Streetcar lines were quickly abolished due to the sudden influx of motor vehicles and new subway and suburban lines made their entrance in city planning. Highway construction continued all over the country whilst factories, offices, universities and other larger establishments were completely or to a certain extent relocated elsewhere from central Toyko for example suburban areas outer fringes or more distant places.

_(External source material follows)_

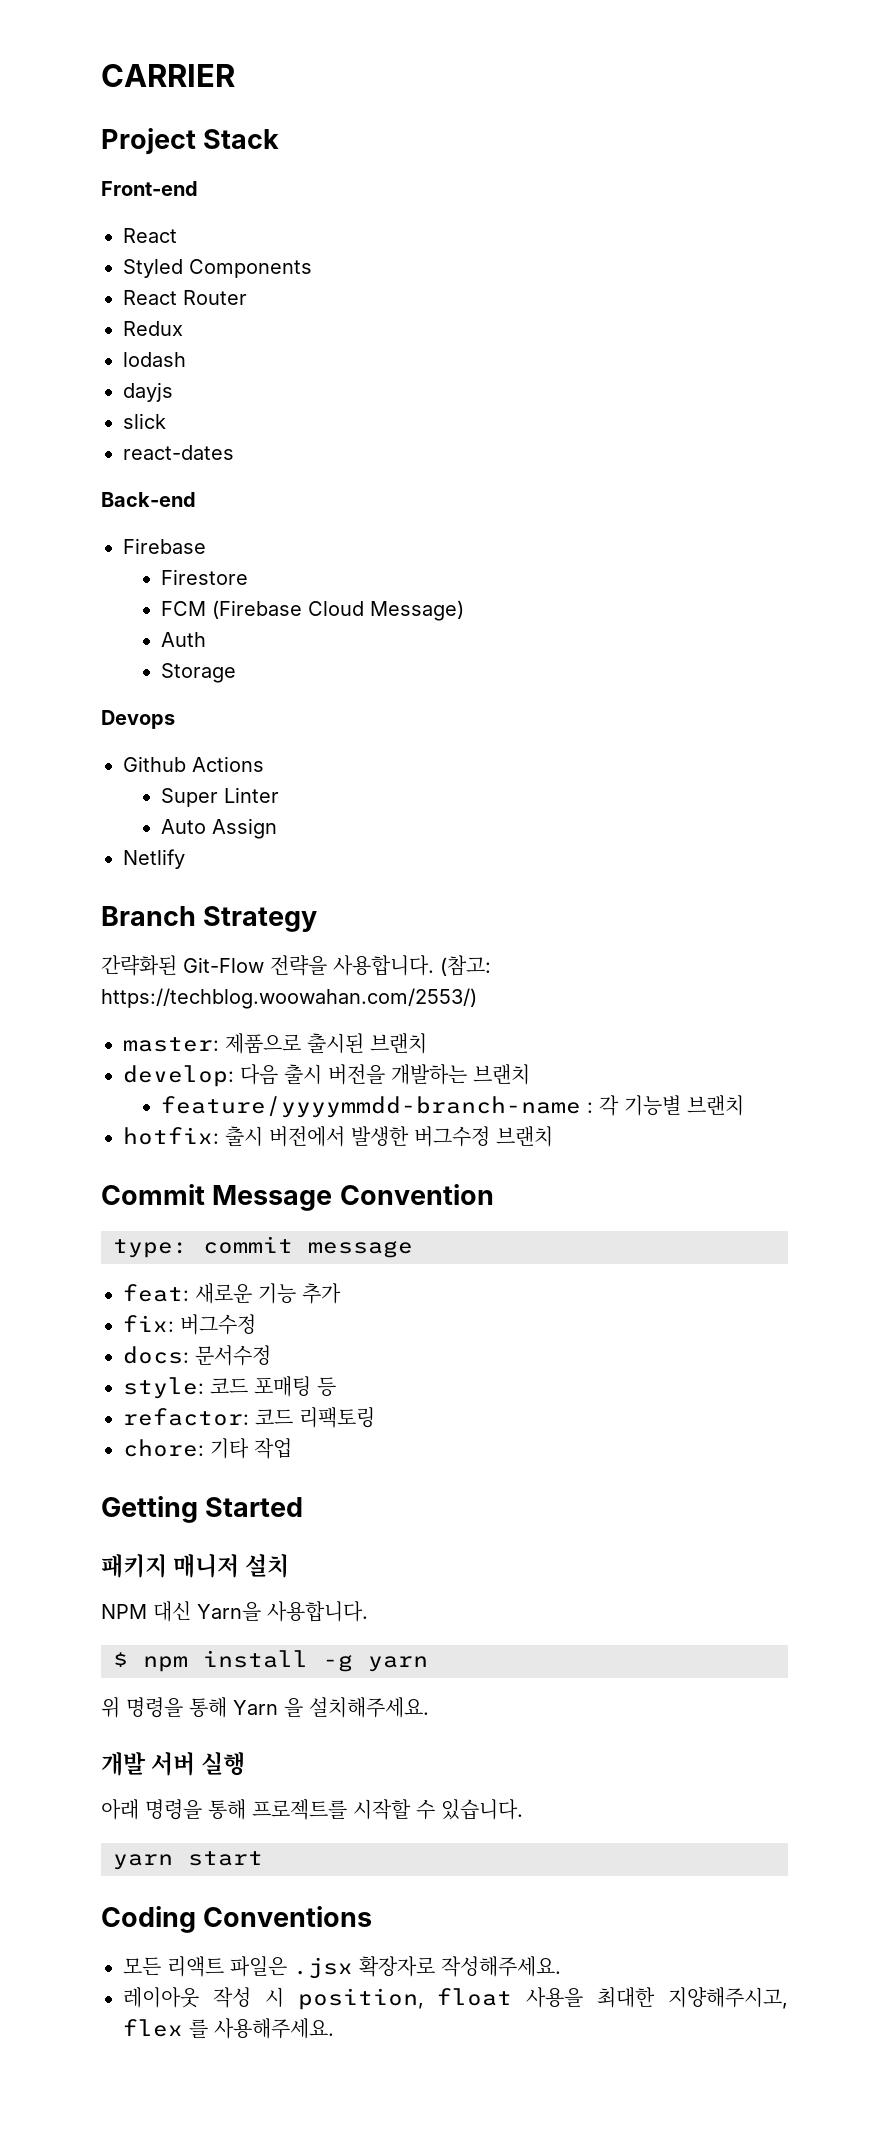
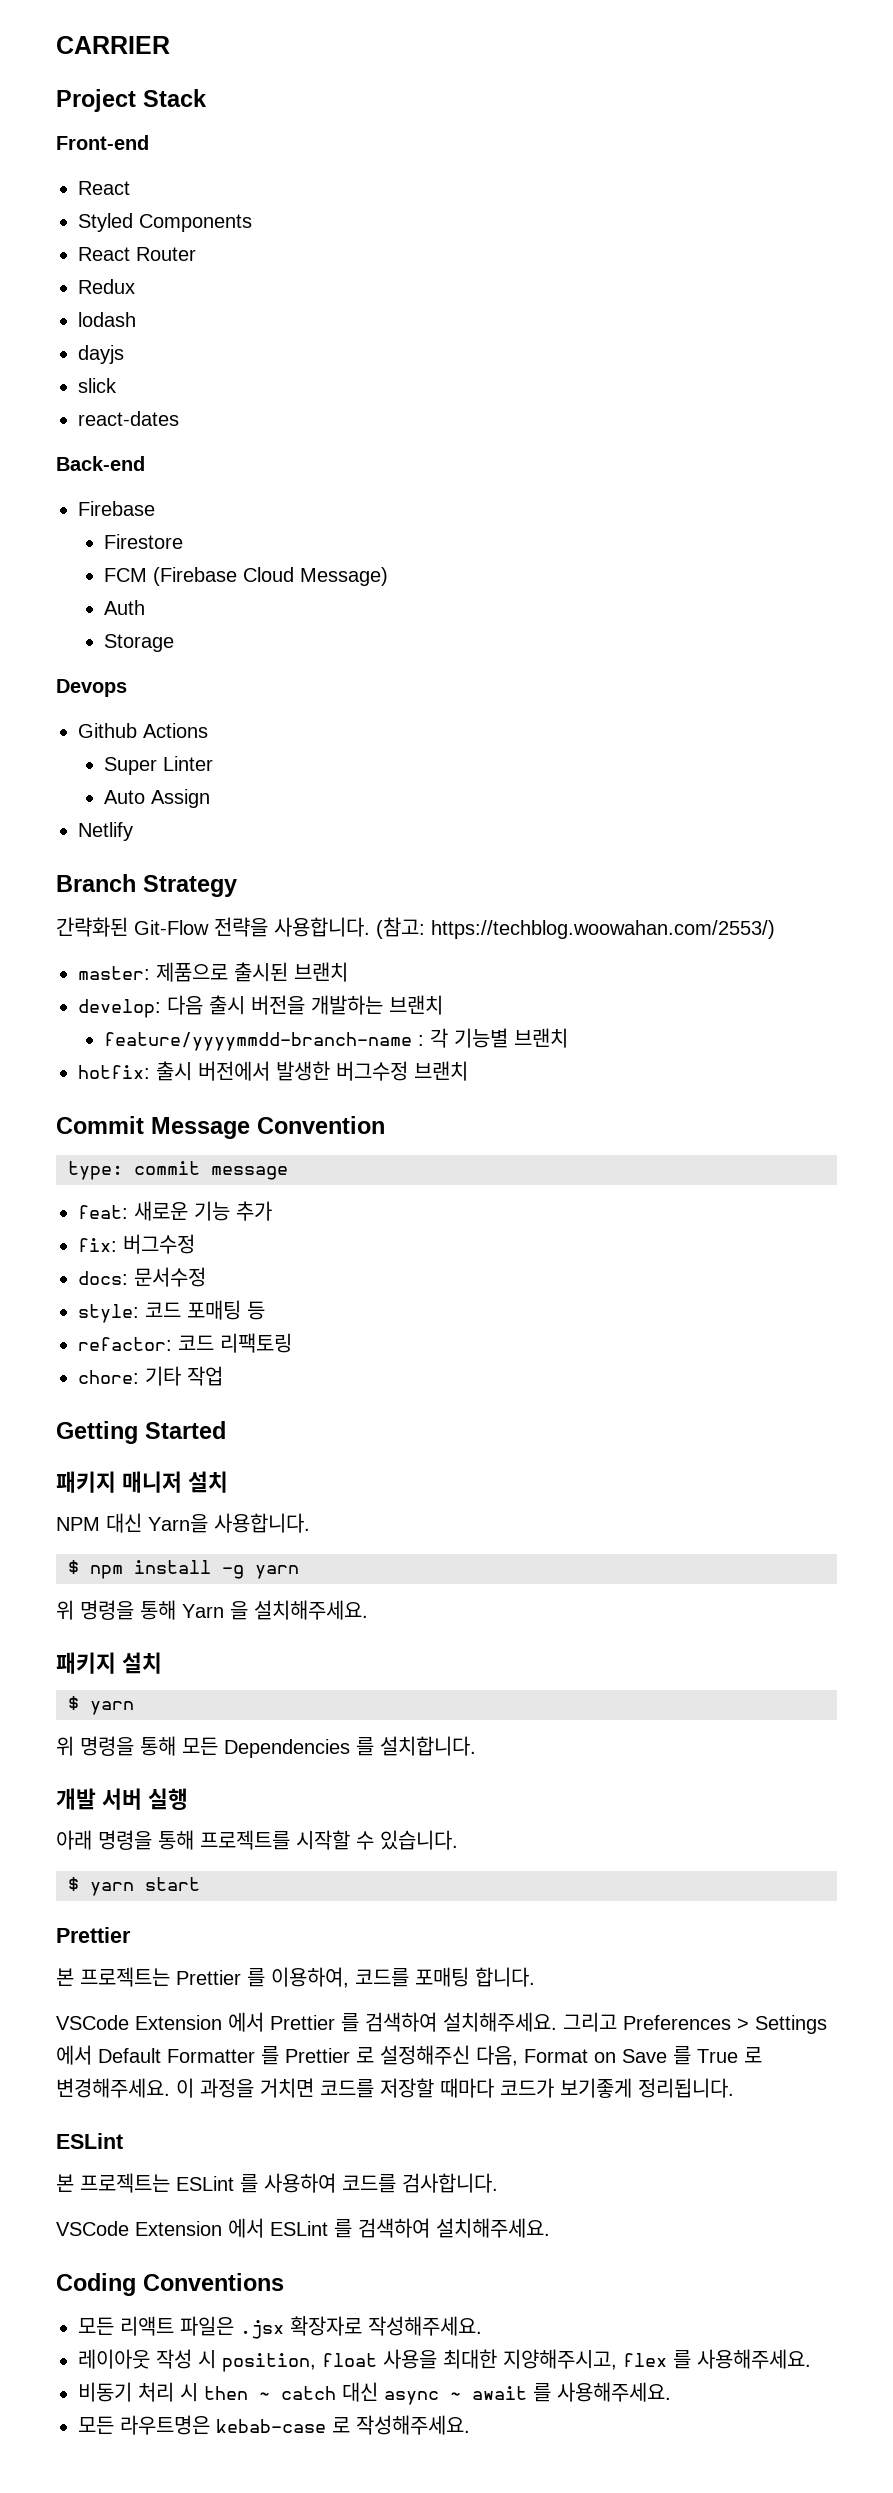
(429, 1707) none -> [56,1652,162,1674] [68,1696,134,1715] [56,1736,476,1758] // 패키지 설치 // $ yarn // 위 명령을 통해 모든 Dependencies 를 설치합니다.
(523, 1809) none -> [68,1877,79,1891] $
(263, 1858) none -> [56,1927,131,1943] [56,1967,535,1988] [56,2012,827,2034] [56,2045,762,2066] [56,2078,734,2098] [56,2133,123,2149] [56,2173,498,2193] [56,2218,550,2238] // Prettier // 본 프로젝트는 Prettier 를 이용하여, 코드를 포매팅 합니다. // VSCode Extension 에서 Prettier 를 검색하여 설치해주세요. 그리고 Preferences > Settings 에서 Default Formatter 를 Prettier 로 설정해주신 다음, Format on Save 를 True 로 변경해주세요. 이 과정을 거치면 코드를 저장할 때마다 코드가 보기좋게 정리됩니다. // ESLint // 본 프로젝트는 ESLint 를 사용하여 코드를 검사합니다. // VSCode Extension 에서 ESLint 를 검색하여 설치해주세요.
(334, 2028) none -> [78,2382,671,2405] [78,2415,470,2435] // 비동기 처리 시 then ~ catch 대신 async ~ await 를 사용해주세요. // 모든 라우트명은 kebab-case 로 작성해주세요.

The population was planned to decrease to an “optimum” scale by encouraging enterprises to relocate to less congested areas, which led to the initial idea of the revitalisation plan in 1995 which was to build a teleport centre, and this has resulted in a concentration of multimedia industries as a way to provide employment outside of the city centre. One of these examples included the Fuji TV Building designed and constructed by Kenzo Tange. Depopulation was also an issue because people were encouraged to work in the suburbs, causing a significant gap between the daytime and night-time population.
 Fujita, Kuniko. “Japanese Urban Environment.” Urban Studies 36, no. 10 (1999): 67-69.
 Meiko Murayama and Gavin Parker, “Sustainable Leisure and Tourism Space Development in Post-Industrial Cities: the Case of Odaiba, Tokyo, Japan”, Tourism, Culture and Regeneration, (CABI, 2006), 69–84.